EXERCISE » Determine how many lines in the listing that follows include "none". Answer only with that number.

GIVEN RECORDS »
★ ★ ★ ★ ★

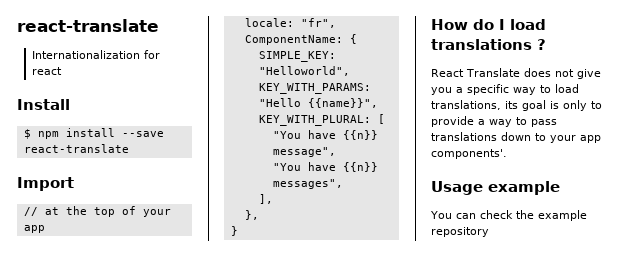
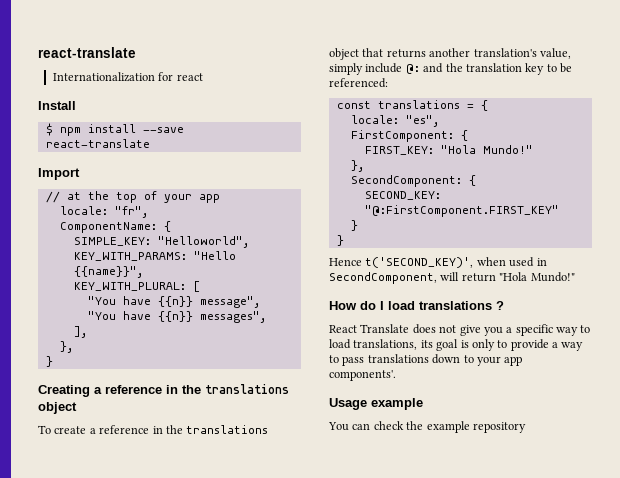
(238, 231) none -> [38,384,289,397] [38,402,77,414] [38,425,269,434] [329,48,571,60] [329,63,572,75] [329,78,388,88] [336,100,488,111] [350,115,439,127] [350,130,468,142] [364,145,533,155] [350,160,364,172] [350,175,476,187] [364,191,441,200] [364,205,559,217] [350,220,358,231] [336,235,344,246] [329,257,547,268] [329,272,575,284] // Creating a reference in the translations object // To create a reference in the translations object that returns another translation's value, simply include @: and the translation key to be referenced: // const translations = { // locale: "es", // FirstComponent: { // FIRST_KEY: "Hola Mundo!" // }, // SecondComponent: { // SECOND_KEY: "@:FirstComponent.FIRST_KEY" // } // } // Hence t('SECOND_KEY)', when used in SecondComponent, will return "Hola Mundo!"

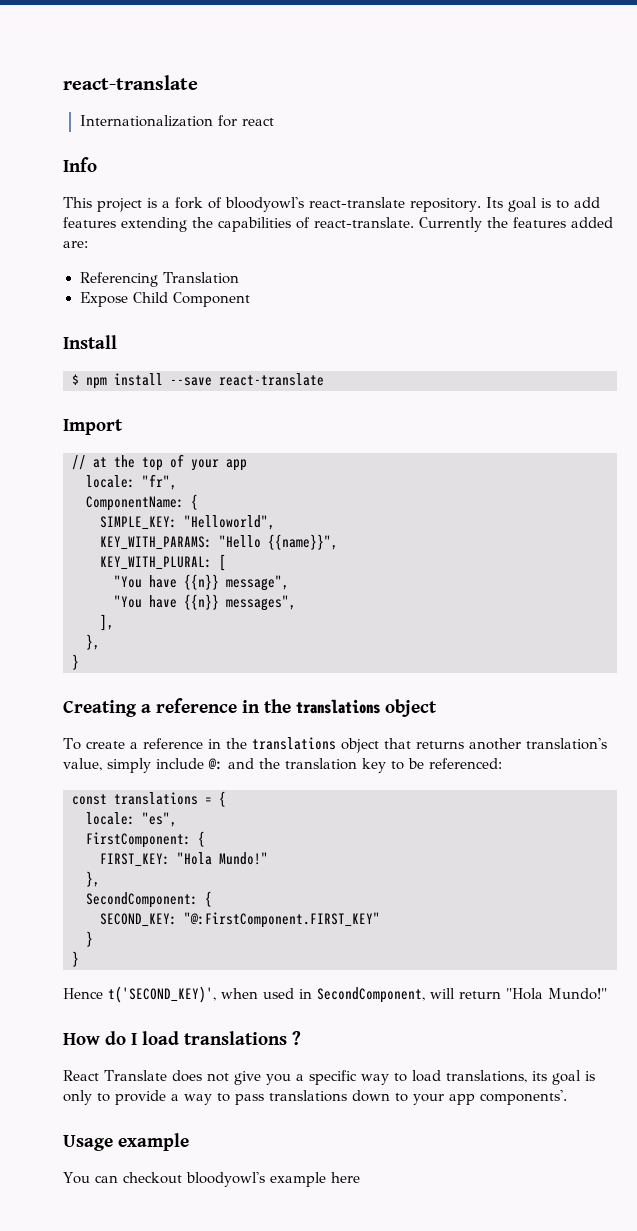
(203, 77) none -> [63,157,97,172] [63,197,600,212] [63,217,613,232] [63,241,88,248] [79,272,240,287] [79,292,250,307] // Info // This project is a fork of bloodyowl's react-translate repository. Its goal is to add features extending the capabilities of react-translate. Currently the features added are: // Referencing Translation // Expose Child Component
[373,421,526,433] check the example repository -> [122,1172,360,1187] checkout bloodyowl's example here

★ ★ ★ ★ ★

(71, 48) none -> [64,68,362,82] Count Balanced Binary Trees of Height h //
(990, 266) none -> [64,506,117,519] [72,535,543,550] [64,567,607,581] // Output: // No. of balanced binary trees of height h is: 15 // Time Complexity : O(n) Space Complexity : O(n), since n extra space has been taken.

★ ★ ★ ★ ★

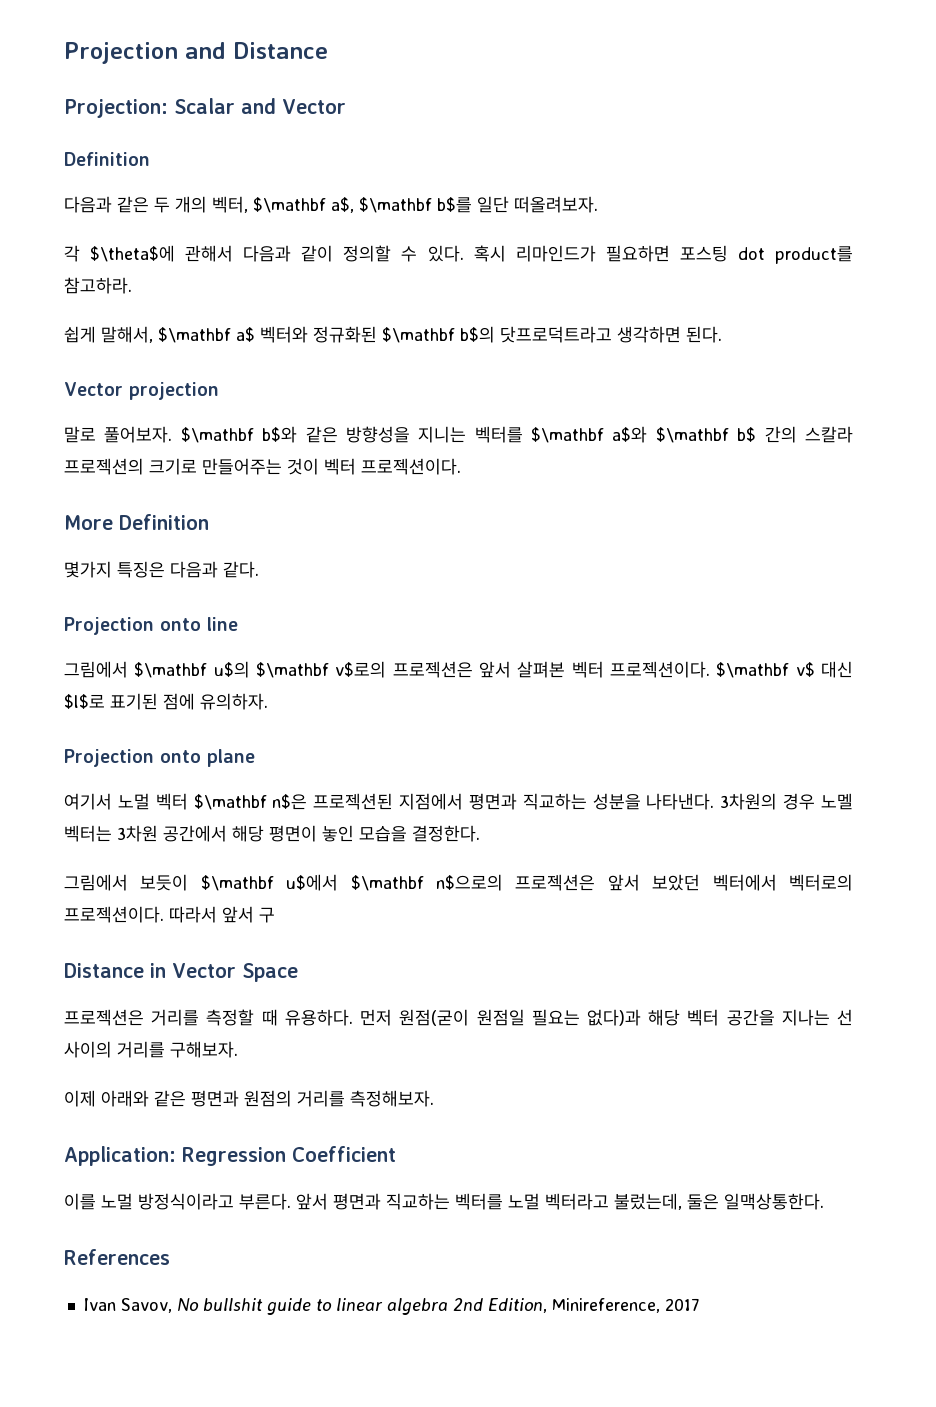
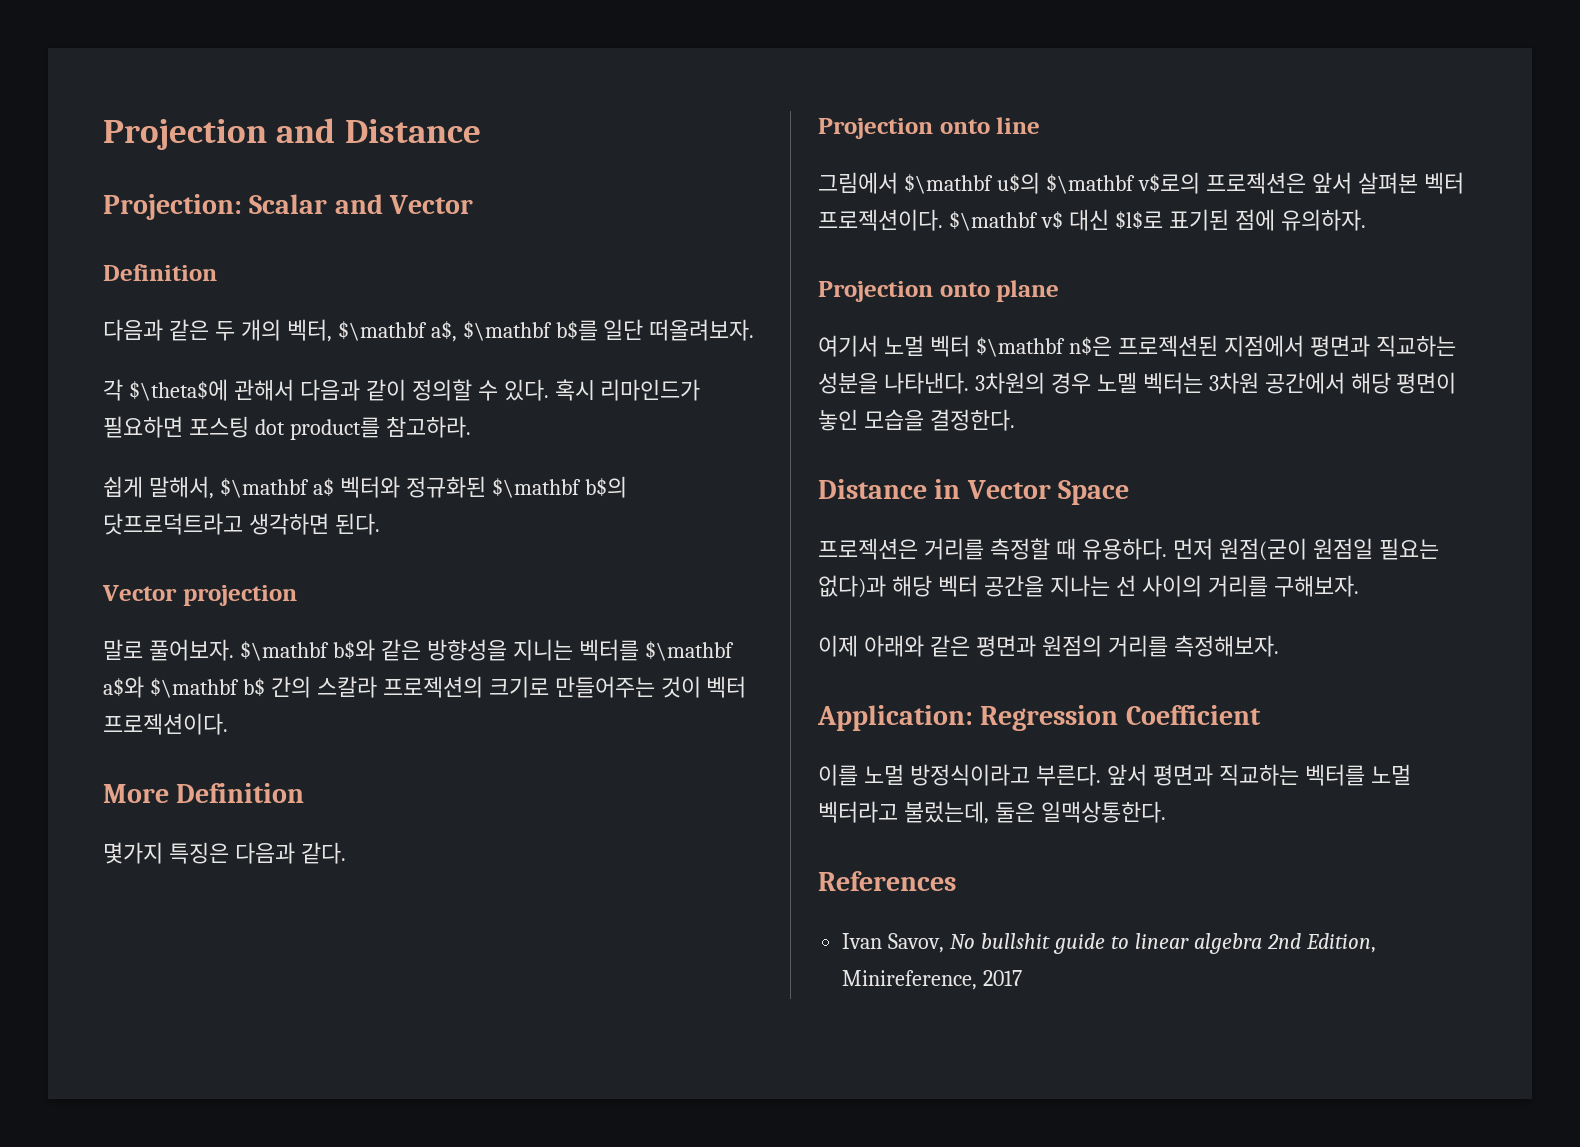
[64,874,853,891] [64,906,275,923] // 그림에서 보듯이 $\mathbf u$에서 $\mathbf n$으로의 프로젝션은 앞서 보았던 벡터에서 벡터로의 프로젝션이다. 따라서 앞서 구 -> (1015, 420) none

★ ★ ★ ★ ★

OUTPUT » 5